Я отстраняюсь от него и сажусь на землю. Придется поверить на слово.

– Расскажи, что там было.

– Я вытолкнул тебя наверх и побежал. Нашел пологий склон и выбрался из оврага. Обошел их с тыла. Остальное ты, конечно, слышала.

– Я слышала три выстрела. Ты говорил, что их четверо.

– Нож.

– Нож?

– Да. Это не моя кровь на нем.

– Ну, спасибо. – Я тру щеку, до которой он дотрагивался, и решаю, что пора расставить все по своим местам. – Ты глушитель, я права?

Тишина. Никаких шуточек.

– Ты человек? – шепотом спрашиваю я.

«Скажи, что человек, Эван. Только скажи так, как надо, чтобы у меня не осталось сомнений. Пожалуйста, Эван, мне правда нужно поверить твоим словам. Да, ты говорил, что нельзя заставить себя поверить… Но, черт, заставь поверить другого. Заставь поверить меня. Скажи это. Скажи, что ты человек».

– Кэсси?

– Ты человек?

– Конечно, я человек.

Глубоко вздыхаю. Он сказал это, но сказал не так, как надо. Я не вижу его лица, он уткнулся лбом в согнутый локоть. Может, он бы произнес это идеально, если бы смотрел на меня, и мне уже не пришлось бы думать обо всех этих ужасах.

Беру из аптечки стерильную салфетку и стираю с рук кровь не знаю кого.

– Если ты человек, зачем меня обманывал?

– Я не все время тебя обманывал.

– Угу, только тогда, когда это было важно.

– О важном я никогда не врал.

– Это ты убил тех троих на шоссе?

– Да.

Я даже вздрагиваю. Не ожидала такого ответа. Он мог сказать: «Шутишь? У тебя паранойя». Но вместо этого спокойно так отвечает: «Да». Как будто я спросила, не купался ли он когда-нибудь голышом.

Но следующий вопрос не сравнить с первым.

– Это ты выстрелил мне в ногу?

– Да.

От такого ответа я вздрагиваю до того сильно, что роняю кровавую салфетку.

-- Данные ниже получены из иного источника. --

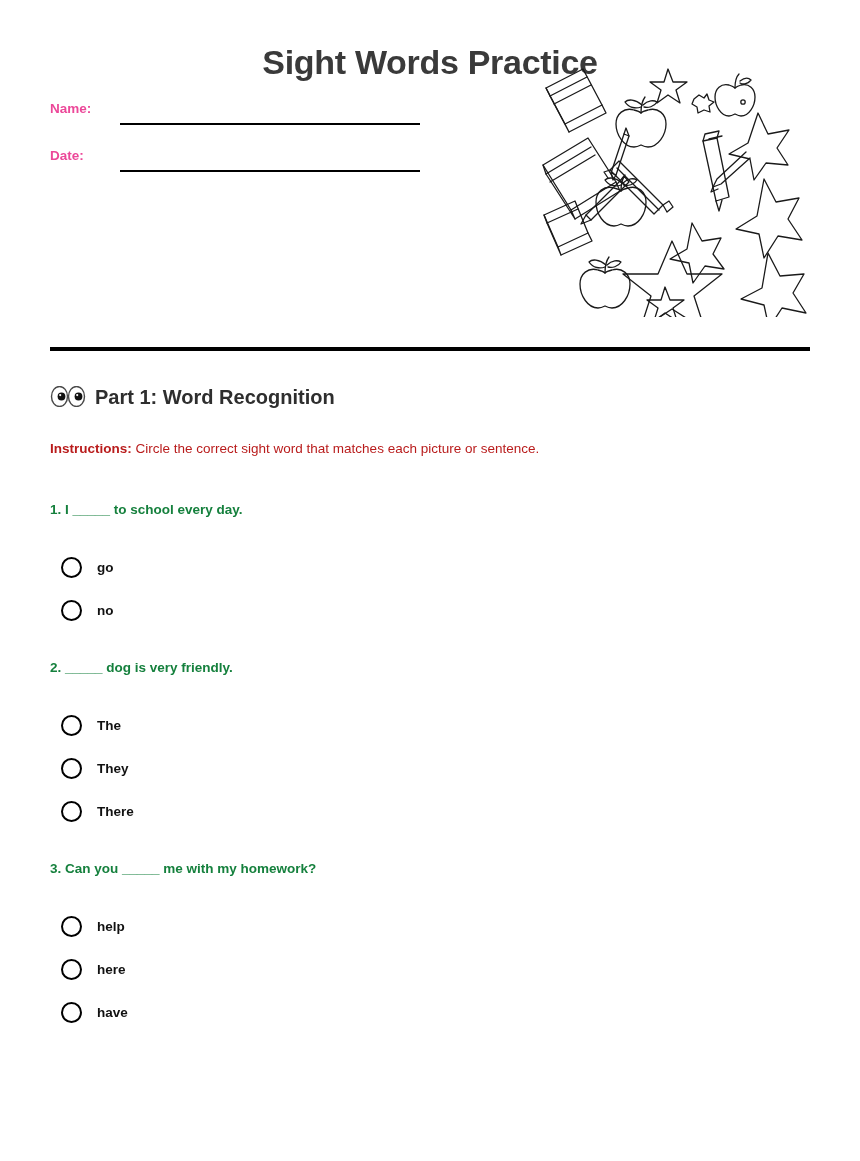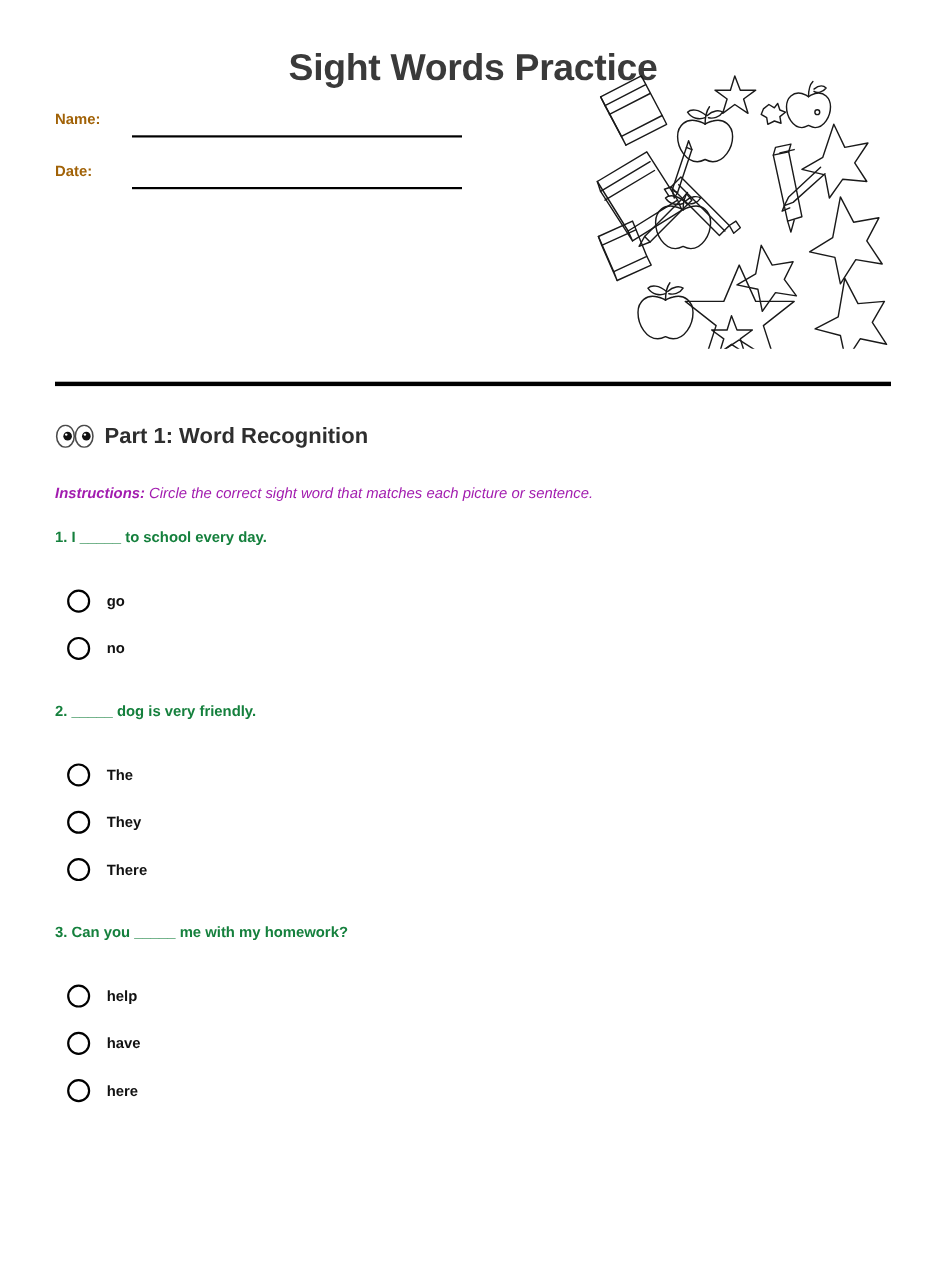--- a/index.html
+++ b/index.html
@@ -39,21 +39,21 @@
   .field-row {
     position: relative;
     height: 47px;
   }
   .field-label {
     position: absolute;
     left: 0;
     top: 0;
     font-size: 13.5px;
     font-weight: bold;
-    color: #a16207;
+    color: #ec4899;
   }
   .field-line {
     position: absolute;
     left: 70px;
     top: 22px;
     width: 300px;
     height: 0;
     border-bottom: 2px solid #000000;
   }
 
@@ -101,24 +101,23 @@
   .eyes-icon {
     display: inline-block;
     width: 36px;
     height: 21px;
     flex: 0 0 auto;
   }
   .eyes-icon svg { display: block; }
 
   .instructions {
     font-size: 13.5px;
-    color: #a21caf;
-    margin-bottom: 22px;
+    color: #b91c1c;
+    margin-bottom: 43px;
     line-height: 1.4;
-    font-style: italic;
   }
   .instructions .lead {
     font-weight: bold;
   }
 
   .question-block {
     margin-bottom: 12px;
   }
   .question-text {
     font-size: 13.5px;
@@ -358,22 +357,22 @@
 
   <div class="question-block">
     <div class="question-text">3. Can you _____ me with my homework?</div>
     <ul class="options">
       <li class="option-row">
         <span class="option-circle"></span>
         <span class="option-label">help</span>
       </li>
       <li class="option-row">
         <span class="option-circle"></span>
+        <span class="option-label">here</span>
+      </li>
+      <li class="option-row">
+        <span class="option-circle"></span>
         <span class="option-label">have</span>
-      </li>
-      <li class="option-row">
-        <span class="option-circle"></span>
-        <span class="option-label">here</span>
       </li>
     </ul>
   </div>
 
 </div>
 
 </body></html>

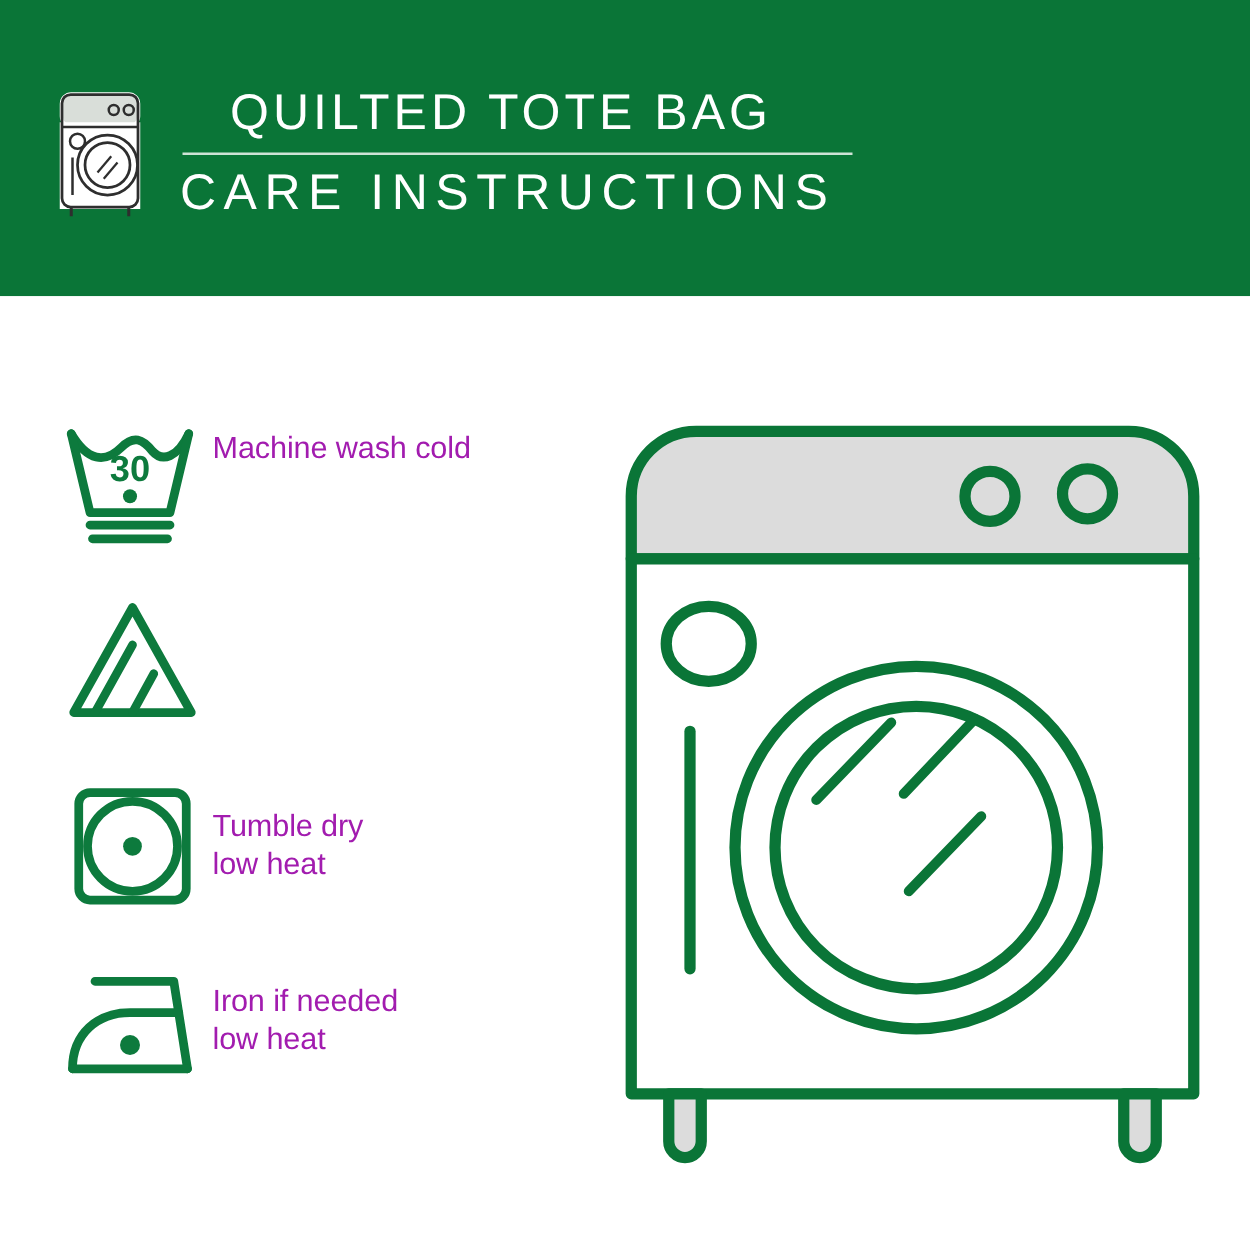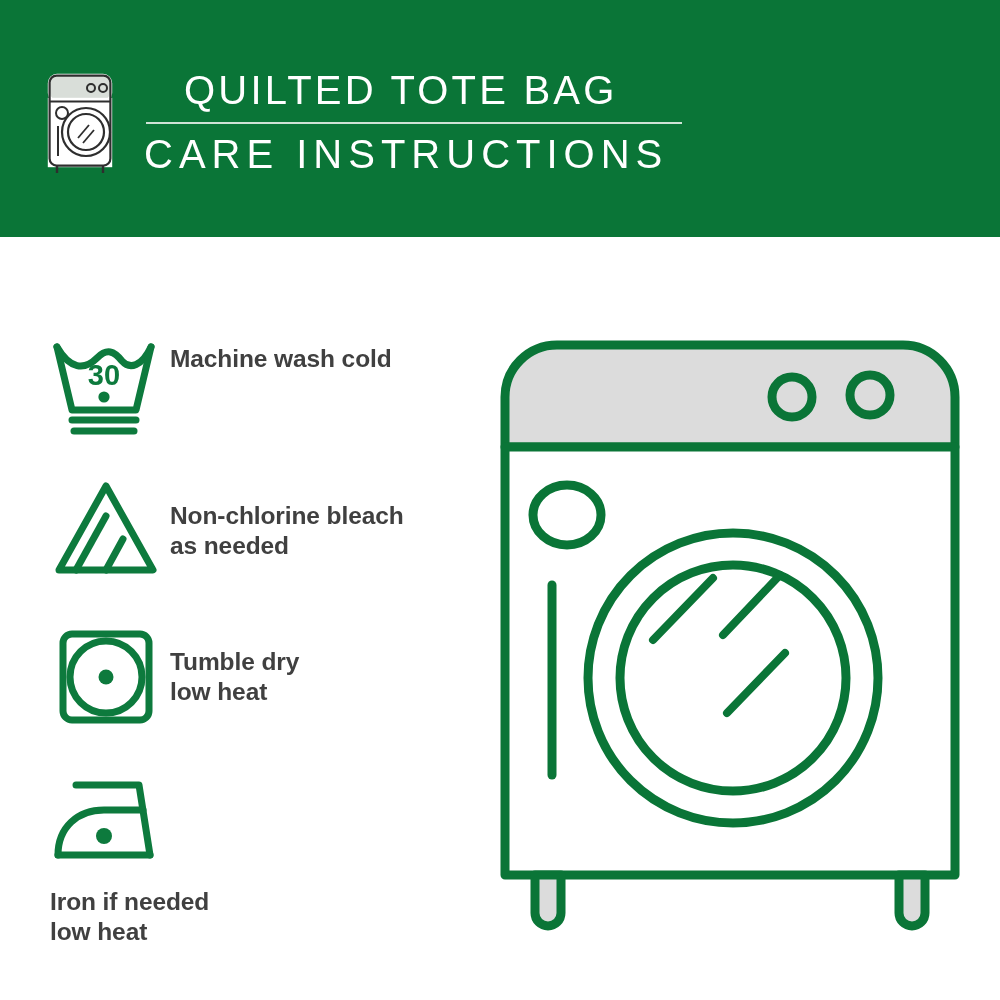--- a/index.html
+++ b/index.html
@@ -88,35 +88,35 @@
   }
   .care-symbol {
     width: 120px;
     min-width: 120px;
     height: 100px;
     display: flex;
     align-items: flex-start;
     justify-content: flex-start;
   }
   .care-text {
-    color: #404040;
+    color: #a21caf;
     font-size: 24.5px;
     line-height: 29.5px;
-    font-weight: 700;
+    font-weight: 400;
     letter-spacing: -0.1px;
     padding-top: 7px;
     font-family: "Liberation Sans", sans-serif;
   }
   .care-text .ln { display: block; white-space: nowrap; }
 
   
   .care-row.r1 { height: 142px; }
   .care-row.r2 { height: 148px; }
   .care-row.r3 { height: 142px; }
-  .care-row.r4 { height: 120px; flex-direction: column; }
+  .care-row.r4 { height: 120px; }
   .care-row.r2 .care-text { padding-top: 22px; }
   .care-row.r3 .care-text { padding-top: 20px; }
   .care-row.r4 .care-text { padding-top: 18px; }
 
   
   .washer-figure {
     position: absolute;
     left: 495px;
     top: 98px;
     width: 470px;
@@ -179,24 +179,20 @@
     <div class="care-row r2">
       <div class="care-symbol">
         <svg viewBox="0 0 112 100" width="112" height="100" aria-hidden="true">
           <g fill="none" stroke="#0d7a3d" stroke-width="7" stroke-linecap="round" stroke-linejoin="round">
             <path d="M56 7 L 103 91 L 9 91 Z"></path>
             <line x1="56" y1="37" x2="26" y2="91"></line>
             <line x1="73" y1="60" x2="56" y2="91"></line>
           </g>
         </svg>
       </div>
-      <div class="care-text">
-        <span class="ln">Non-chlorine bleach</span>
-        <span class="ln">as needed</span>
-      </div>
     </div>
 
     <div class="care-row r3">
       <div class="care-symbol">
         <svg viewBox="0 0 112 100" width="112" height="100" aria-hidden="true">
           <g fill="none" stroke="#0d7a3d" stroke-width="7" stroke-linejoin="round">
             <rect x="13" y="7" width="86" height="86" rx="9"></rect>
             <circle cx="56" cy="50" r="36"></circle>
           </g>
           <circle cx="56" cy="50" r="7.5" fill="#0d7a3d"></circle>

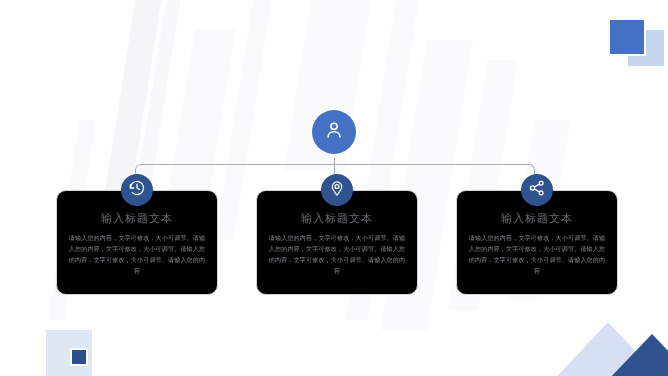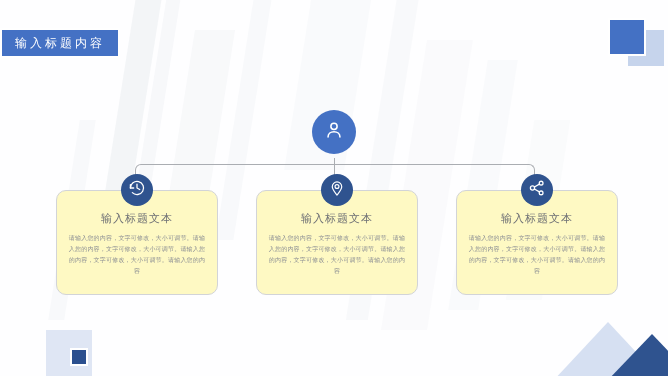--- a/index.html
+++ b/index.html
@@ -74,21 +74,21 @@
 
   
   .hub{
     position:absolute;left:312px;top:110px;width:44px;height:44px;border-radius:50%;
     background:#4471c4;display:flex;align-items:center;justify-content:center;
   }
 
   
   .card{
     position:absolute;top:190px;width:162px;height:105px;
-    border:1px solid #d2d4d8;border-radius:10px;background:#fef9c3;
+    border:1px solid #d2d4d8;border-radius:10px;background:#000000;
     box-sizing:border-box;
   }
   .c1{left:56px;}
   .c2{left:256px;}
   .c3{left:456px;}
 
   .node-icon{
     position:absolute;top:174px;width:32px;height:32px;border-radius:50%;
     background:#2f538f;display:flex;align-items:center;justify-content:center;
     z-index:5;
@@ -127,23 +127,20 @@
 
   <div class="sq-tr-light"></div>
   <div class="sq-tr-solid"></div>
 
   <div class="sq-bl-light"></div>
   <div class="sq-bl-solid"></div>
 
   <div class="tri-light"></div>
   <div class="tri-dark"></div>
 
-  <div class="title-banner">
-    <span class="t">输入标题内容</span>
-  </div>
 
   <div class="conn stem"></div>
   <div class="bus-round"></div>
   <div class="icon-link il1b"></div>
   <div class="icon-link il1"></div>
   <div class="icon-link il2b"></div>
   <div class="icon-link il2"></div>
   <div class="icon-link il3b"></div>
   <div class="icon-link il3"></div>
 

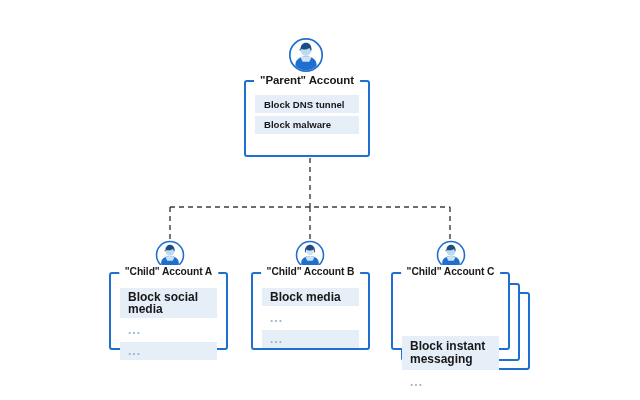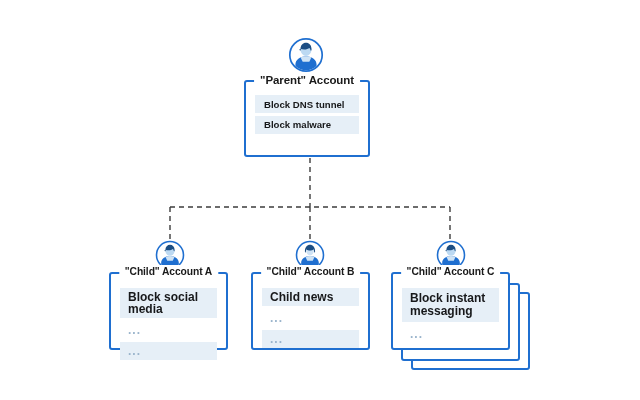--- a/index.html
+++ b/index.html
@@ -121,20 +121,21 @@
 
   #child-a-card { left: 109px; top: 272px; width: 119px; height: 78px; }
   #child-b-card { left: 251px; top: 272px; width: 119px; height: 78px; }
 
   #child-c-ghost-2 { left: 411px; top: 292px; width: 119px; height: 78px; }
   #child-c-ghost-1 { left: 401px; top: 283px; width: 119px; height: 78px; }
   #child-c-card   { left: 391px; top: 272px; width: 119px; height: 78px; }
   #child-c-card .row.multiline {
     line-height: 12.5px;
     padding: 4px 8px 5px 8px;
+    margin-top: 48px;
   }
 
   #avatar-parent  { left: 288px; top: 37px; }
   #avatar-child-a { left: 155px; top: 240px; }
   #avatar-child-b { left: 295px; top: 240px; }
   #avatar-child-c { left: 436px; top: 240px; }
 </style>
 </head>
 <body>
 
@@ -205,21 +206,21 @@
       <path d="M18 19.3c-6.2 0-10.6 3.6-10.6 8.4V36h21.2v-8.3c0-4.8-4.4-8.4-10.6-8.4z" fill="#1f6fd0"></path>
       <path d="M18 19.3c-2.1 0-3.9.4-5.4 1.1l2.1 4.4h6.6l2.1-4.4c-1.5-.7-3.3-1.1-5.4-1.1z" fill="#cfe3f5"></path>
       <ellipse cx="18" cy="12.9" rx="4.6" ry="5.6" fill="#cfe3f5"></ellipse>
       <path d="M11.9 13.4c0-4.8 2.7-7.7 6.1-7.7s6.1 2.9 6.1 7.7c0 1-.3 1.7-.7 1.7-.5 0-.5-2.6-1.1-4-1.3 1.2-2.6 1.6-4.3 1.6s-3-.4-4.3-1.6c-.6 1.4-.6 4-1.1 4-.4 0-.7-.7-.7-1.7z" fill="#1c4e84"></path>
     </g>
   </svg>
 
   <div class="card child-card" id="child-b-card">
     <div class="card-title">"Child" Account B</div>
     <div class="card-body">
-      <div class="row">Child news</div>
+      <div class="row">Block media</div>
       <div class="row plain dots">...</div>
       <div class="row dots">...</div>
     </div>
   </div>
 
   <div class="card-ghost" id="child-c-ghost-2"></div>
   <div class="card-ghost" id="child-c-ghost-1"></div>
 
   <svg class="avatar small" id="avatar-child-c" viewBox="0 0 36 36">
     <circle cx="18" cy="18" r="16.2" fill="#ffffff" stroke="#1f6fd0" stroke-width="1.9"></circle>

– Эван, почему ты выстрелил мне в ногу?

– Потому что я не мог выстрелить тебе в голову.

«Ну, что ж, хотела – получила».

Я достаю «люгер» и пристраиваю его на коленях. Голова Эвана всего в одном футе. Но вот загадка: почему тот, у кого пистолет, дрожит, как лист на ветру, а тот, в кого целятся, абсолютно спокоен?

– Я ухожу, – говорю я. – А ты тут умрешь от потери крови, в точности как могла умереть я, когда ты оставил меня под той машиной на шоссе.

Я жду, что он скажет.

– Но ты не уходишь, – справедливо замечает он.

– Хочу услышать твой ответ.

– Все сложно.

– Нет, Эван, не сложно. Врать – сложно. Говорить правду – просто. Почему ты стрелял в людей на автостраде?

– Потому что боялся.

– Чего ты боялся?

– Боялся, что они – не люди.

Тут мне требуется передышка. Я достаю из своего рюкзака бутылку с водой, опираюсь на Говарда и делаю пару глотков.

– Ты перебил тех бедняг на шоссе и еще бог знает сколько народу, стрелял в меня… Я знаю, что ты не на охоту ходил по ночам, потому что уже знал о Четвертой волне. Я твой солдат с распятием.

Он кивает, уткнувшись лицом в локоть, и отвечает:

– Хорошо, как скажешь.

– Если ты хотел меня убить, почему не бросил там, в сугробе?

– Я не хотел тебя убивать.

– Оставил истекать кровью под машиной. Это значит – не хотел?

– Да, не хотел. Когда я убегал, ты стояла на ногах.

– Ты убежал? – Мне сложно представить такое. – Почему?